Cancer Res., 56: 1219-21 (1996)
Mammalian cyclin-dependent kinase inhibitors fall into two families, the INK4 and the CIP/KIP. The CIP/KIP family comprises three structurally related members, including p21CiP1/WAF1, p27KIP1, and p57KIP2. These proteins are all capable of inhibiting the progression of the cell cycle by binding and inhibiting G(1) cyclin/cyclin-dependent kinase complexes. In humans, p57KIP2 is expressed specifically in skeletal muscle, heart, brain, kidney, and lung. Human KIP2 resides in 11p15.5, a chromosomal region that is a common site for loss of heterozygosity in certain sarcomas, Wilms' tumors, and tumors associated with the Beckwith-Wiedemann syndrome. Because of the function, selective expression, and chromosomal location of p57KIP2, we undertook the present study to search for potential mutations of KIP2 in a cohort of 126 tumors composed of 75 soft tissue sarcomas and 51 Wilms' tumors. The KIP2 gene was characterized by Southern blot, comparative multiplex PCR, PCR -single-strand conformational polymorphism, and DNA sequencing assays in these neoplasms. Deletions of the KIP2 gene or point mutations at the region encoding the cyclin-dependent kinase inhibitory domain were not found in the tumors analyzed. The absence of KIP2 mutations might indicate that these tumors arise due to defects at a closely linked but separate locus. Alternatively, similarly to the mouse homologue, inactivation of KIP2 could occur via genomic imprinting.

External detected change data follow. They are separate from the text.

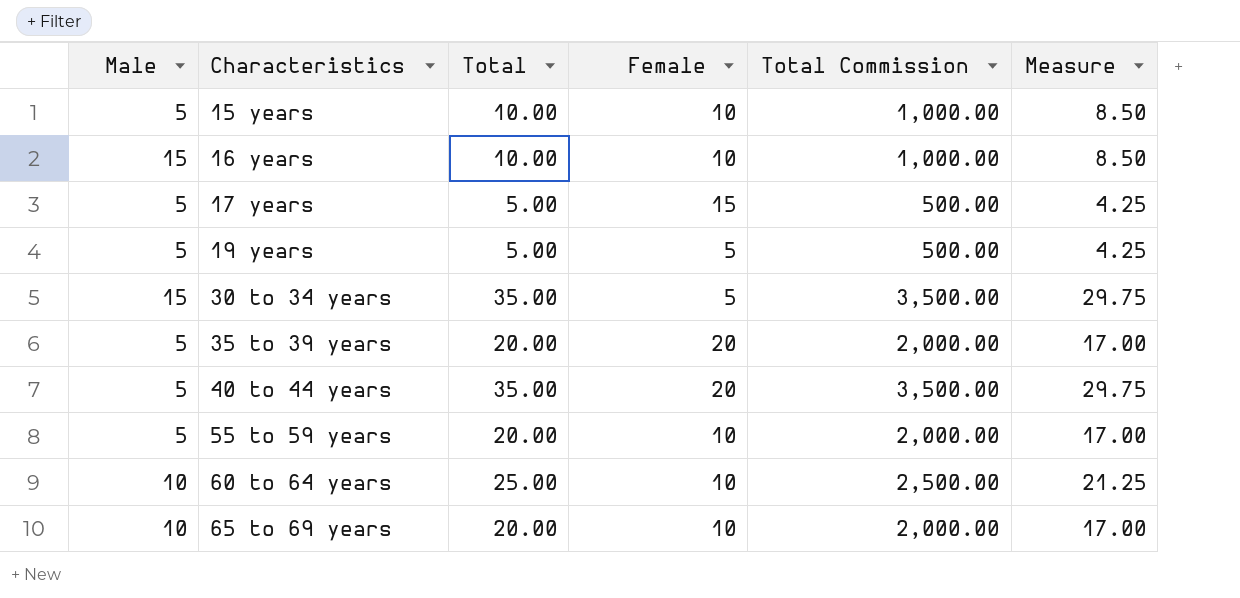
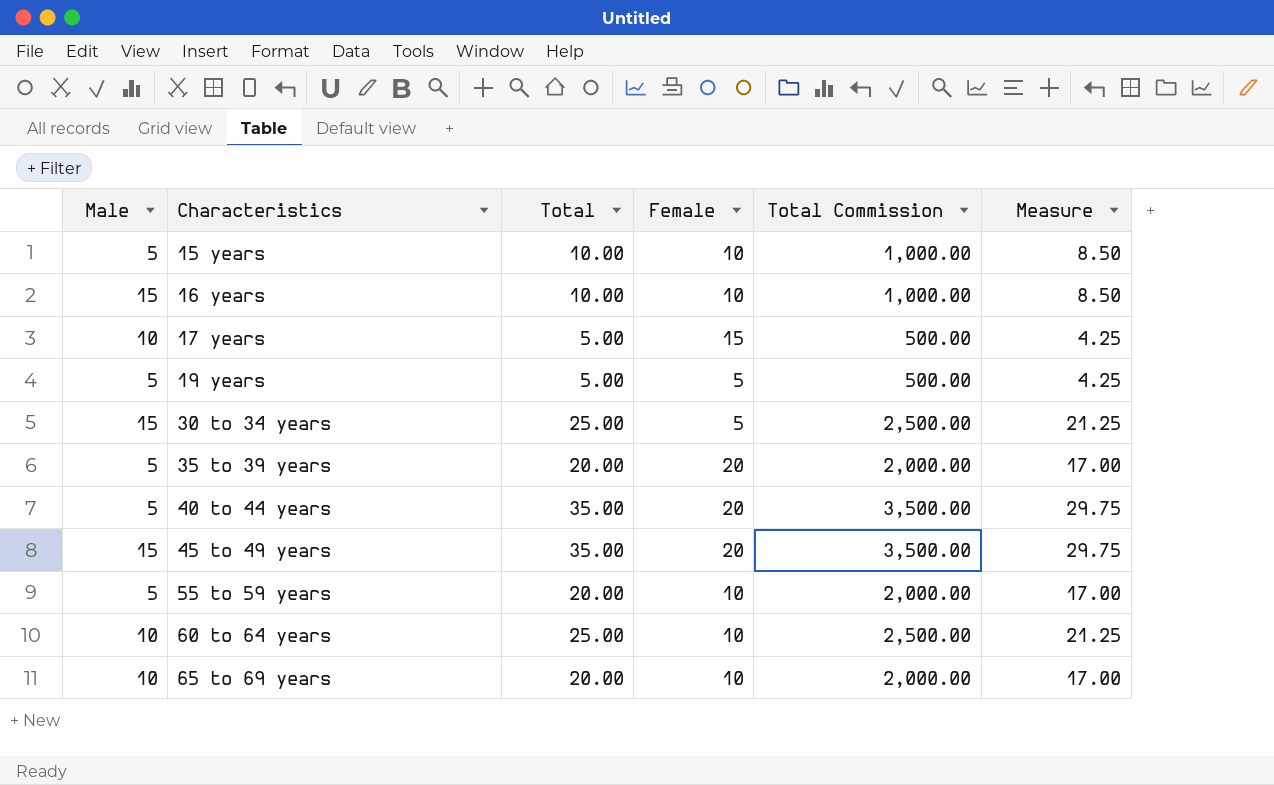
17 years | Male: 5 -> 10
30 to 34 years | Total: 35.00 -> 25.00
30 to 34 years | Total Commission: 3,500.00 -> 2,500.00
30 to 34 years | Measure: 29.75 -> 21.25
row 45 to 49 years: none -> 15 | 35.00 | 20 | 3,500.00 | 29.75

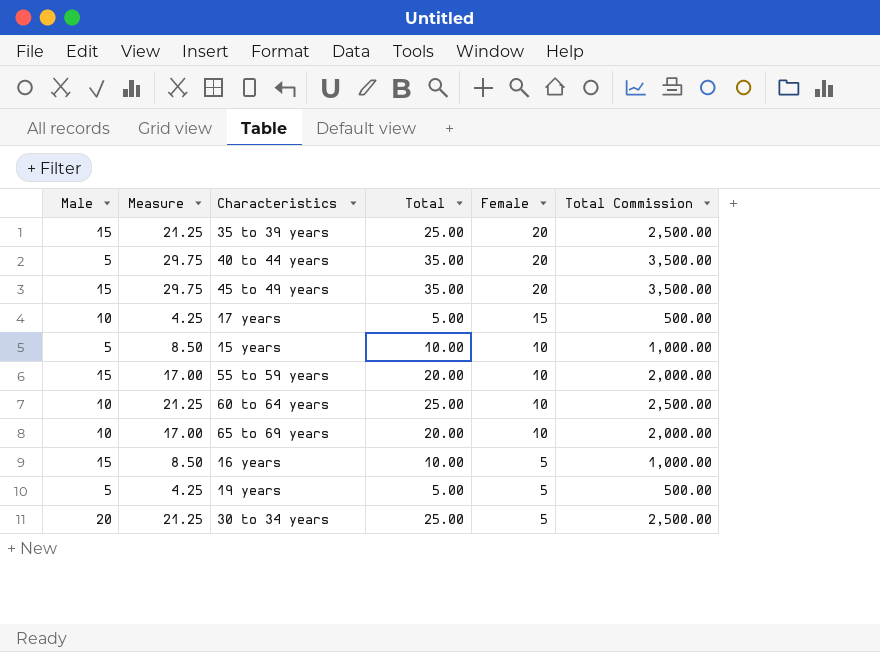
row order: Characteristics ascending -> Female descending
column Measure | position: 6 -> 2
35 to 39 years | Male: 5 -> 15
35 to 39 years | Measure: 17.00 -> 21.25
35 to 39 years | Total: 20.00 -> 25.00
35 to 39 years | Total Commission: 2,000.00 -> 2,500.00
55 to 59 years | Male: 5 -> 15
16 years | Female: 10 -> 5
30 to 34 years | Male: 15 -> 20

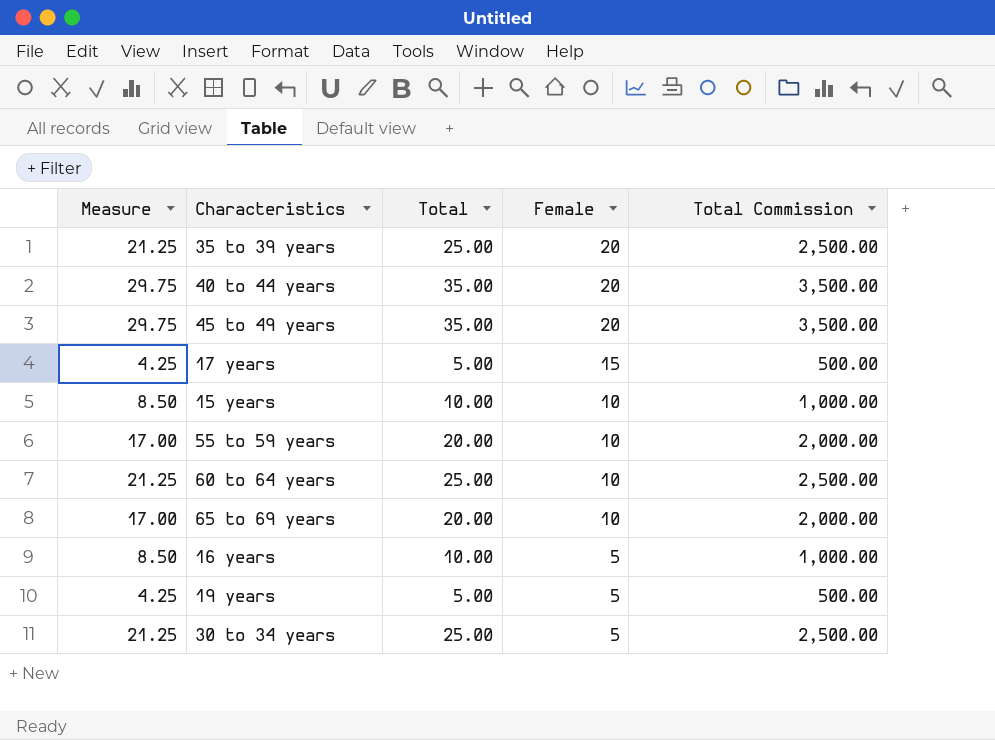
column Male | position: 1 -> none

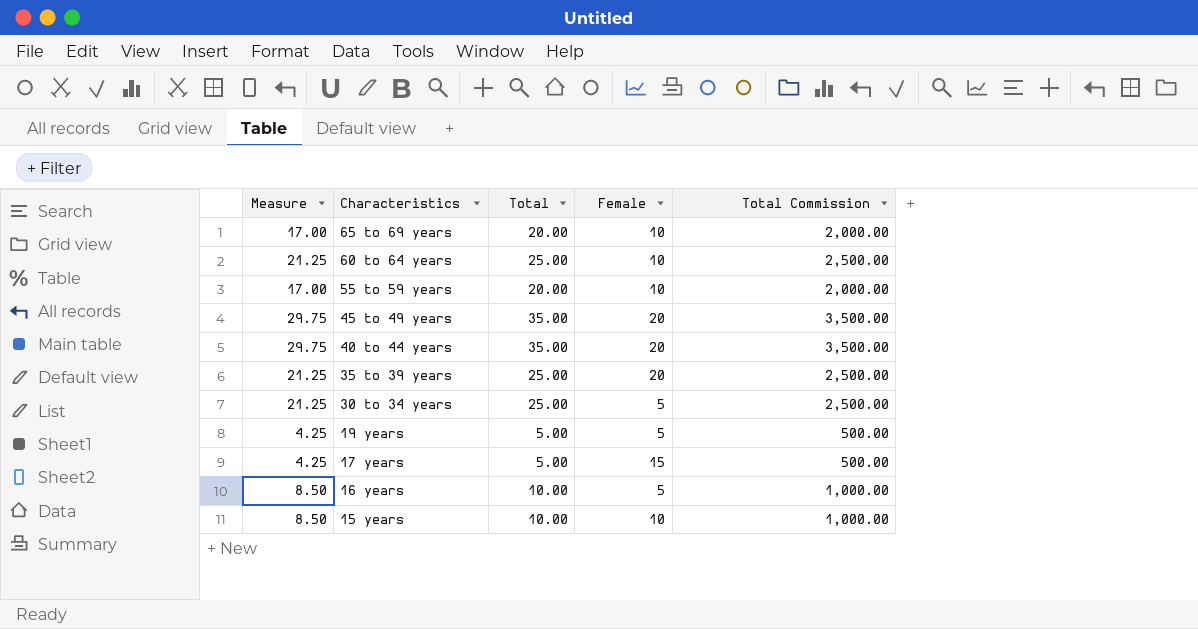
row order: Female descending -> Characteristics descending

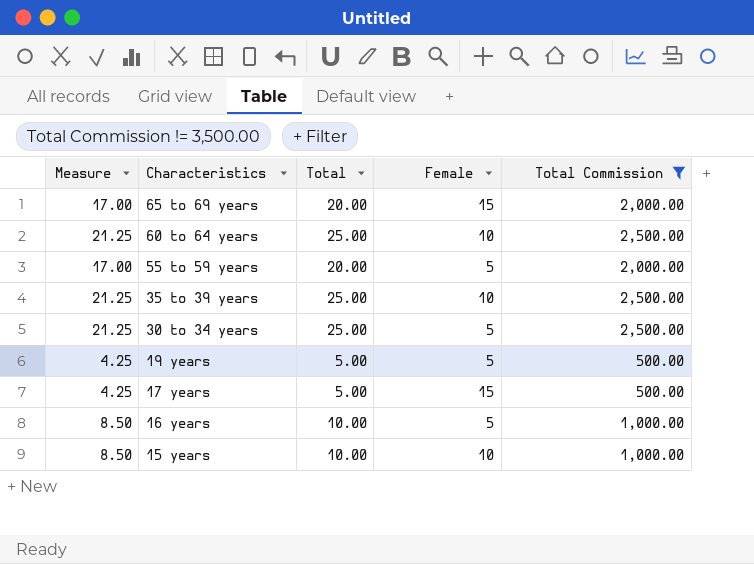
filter: none -> Total Commission != 3,500.00
65 to 69 years | Female: 10 -> 15
55 to 59 years | Female: 10 -> 5
35 to 39 years | Female: 20 -> 10

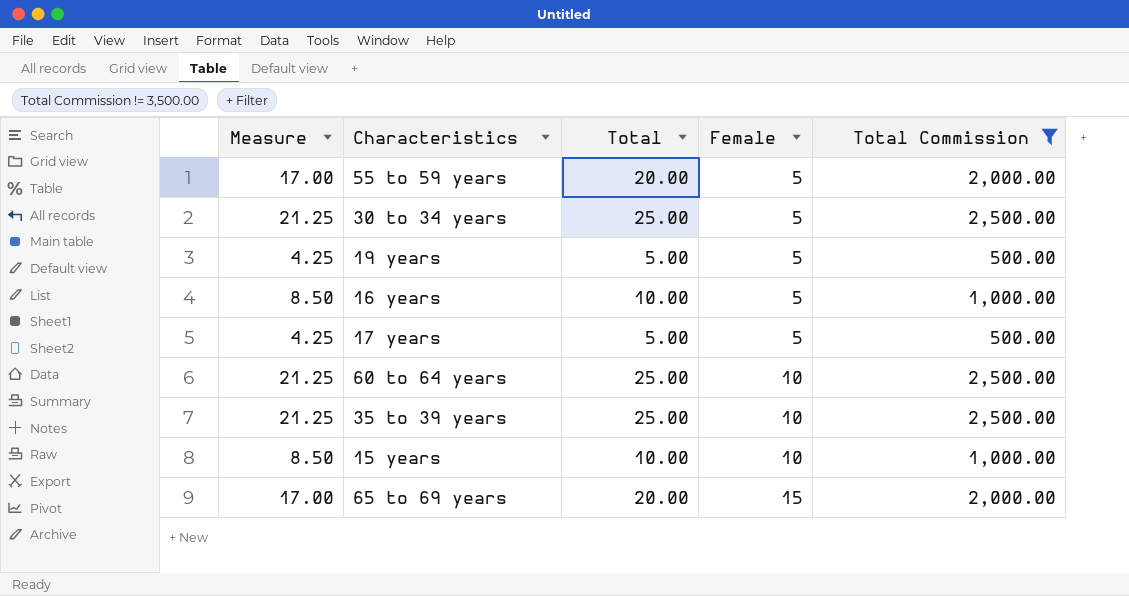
row order: Characteristics descending -> Female ascending
17 years | Female: 15 -> 5

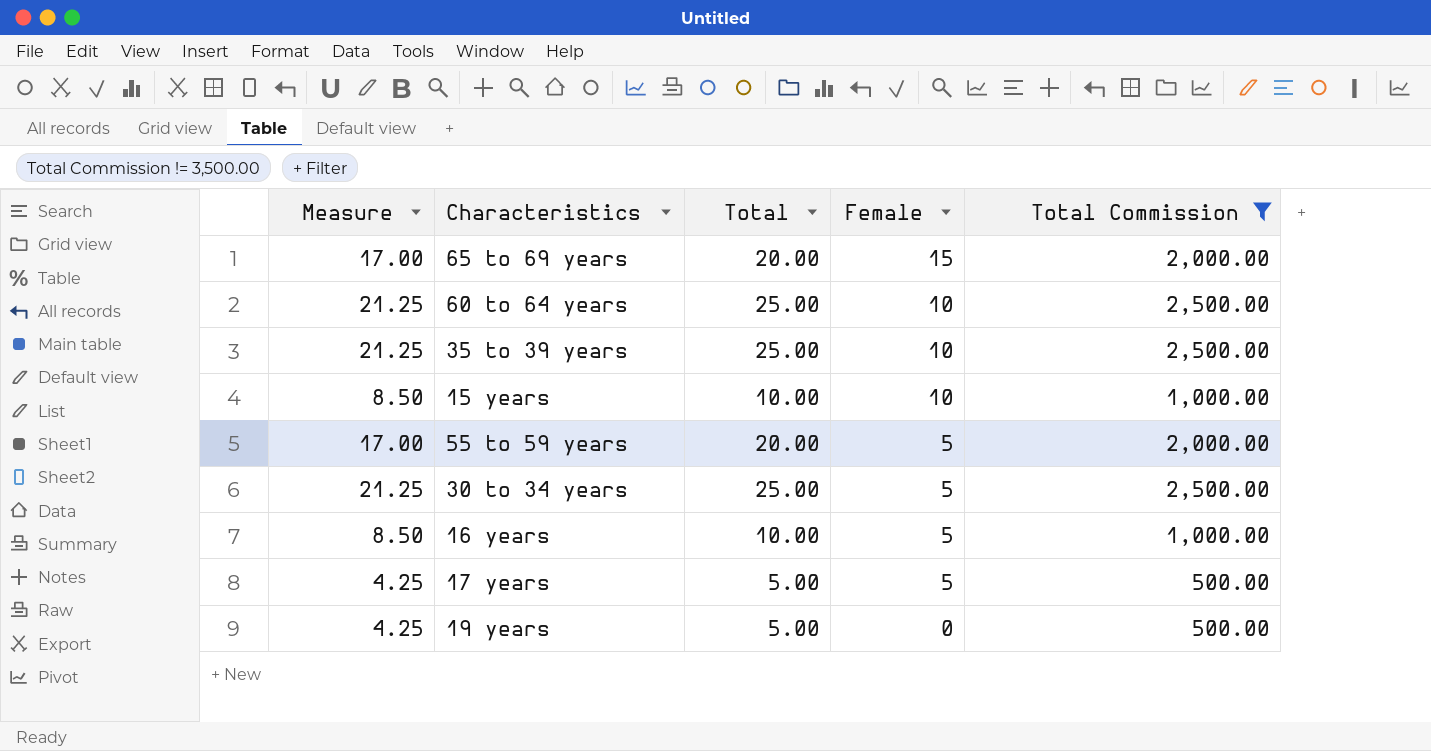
row order: Female ascending -> Female descending
19 years | Female: 5 -> 0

|p57KIP2, a structurally distinct member of the p21CIP1 Cdk inhibitor family, is a candidate tumor suppressor gene.|
Matsuoka, S, et al.
Genes Dev., 9: 650-62 (1995)
Cyclin-dependent kinases (Cdks) are positive regulators of cell proliferation, whereas Cdk inhibitors (CKIs) inhibit proliferation. We describe a new CKI, p57KIP2, which is related to p21CIP1 and p27KIP1. p57KIP2 is a potent, tight-binding inhibitor of several G1 cyclin/Cdk complexes, and its binding is cyclin dependent. Unlike CIP1, KIP2 is not regulated by p53. Overexpression of p57KIP2 arrests cells in G1. p57KIP2 proteins have a complex structure. Mouse p57KIP2 consists of four structurally distinct domains: an amino-terminal Cdk inhibitory domain, a proline-rich domain, an acidic-repeat region, and a carboxy-terminal domain conserved with p27KIP1. Human p57KIP2 appears to have conserved the amino- and carboxy-terminal domains but has replaced the internal regions with sequences containing proline-alanine repeats. In situ hybridization during mouse embryogenesis revealed that KIP2 mRNA displays a striking pattern of expression during development, showing high level expression in skeletal muscle, brain, heart, lungs, and eye. Most of the KIP2-expressing cells are terminally differentiated, suggesting that p57KIP2 is involved in decisions to exit the cell cycle during development and differentiation. Human KIP2 is located at 11p15.5, a region implicated in both sporadic cancers and Beckwith-Wiedemann syndrome, a familial cancer syndrome, marking it as a candidate tumor suppressor. The discovery of a new member of the p21CIP1 inhibitor family with novel structural features and expression patterns suggests a complex role for these proteins in cell cycle control and development.